/---
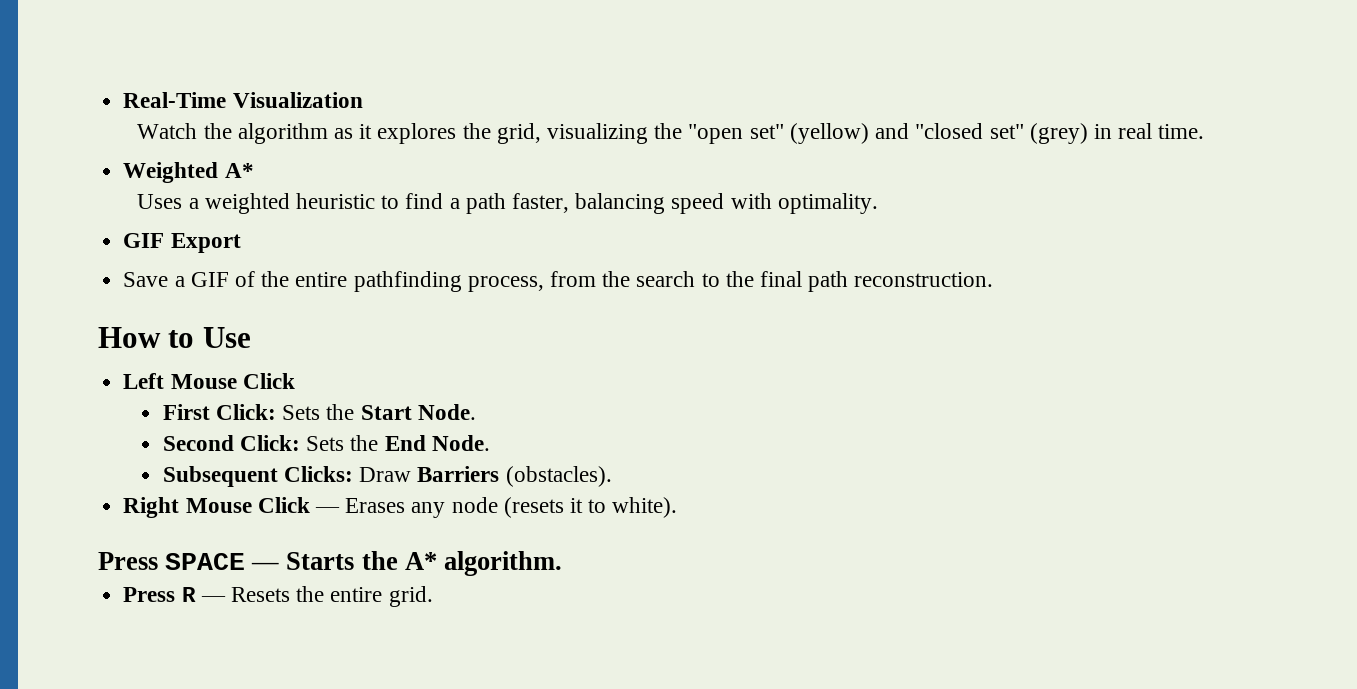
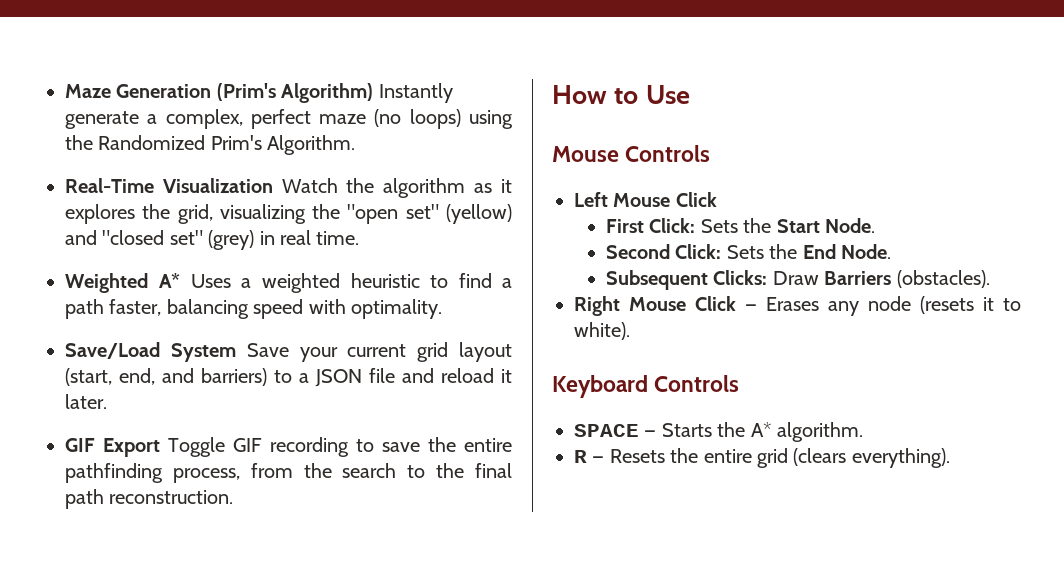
+ Maze Generation (Prim's Algorithm) Instantly generate a complex, perfect maze (no loops) using the Randomized Prim's Algorithm.
- Real-Time Visualization
- Watch the algorithm as it explores the grid, visualizing the "open set" (yellow) and "closed set" (grey) in real time.
+ Real-Time Visualization Watch the algorithm as it explores the grid, visualizing the "open set" (yellow) and "closed set" (grey) in real time.
- Weighted A*
- Uses a weighted heuristic to find a path faster, balancing speed with optimality.
+ Weighted A* Uses a weighted heuristic to find a path faster, balancing speed with optimality.
- GIF Export
- Save a GIF of the entire pathfinding process, from the search to the final path reconstruction.
+ Save/Load System Save your current grid layout (start, end, and barriers) to a JSON file and reload it later.
+ GIF Export Toggle GIF recording to save the entire pathfinding process, from the search to the final path reconstruction.
+ Mouse Controls
- Press SPACE — Starts the A* algorithm.
+ Keyboard Controls
+ SPACE — Starts the A* algorithm.
- Press R — Resets the entire grid.
+ R — Resets the entire grid (clears everything).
\---
> [Problem to solve] With the line containing "- Press R — Resets the entire grid." as the first and the last line of the records as the final one, print exactly the lines in that span.

> [Answer to the exercise]
- Press R — Resets the entire grid.
+ R — Resets the entire grid (clears everything).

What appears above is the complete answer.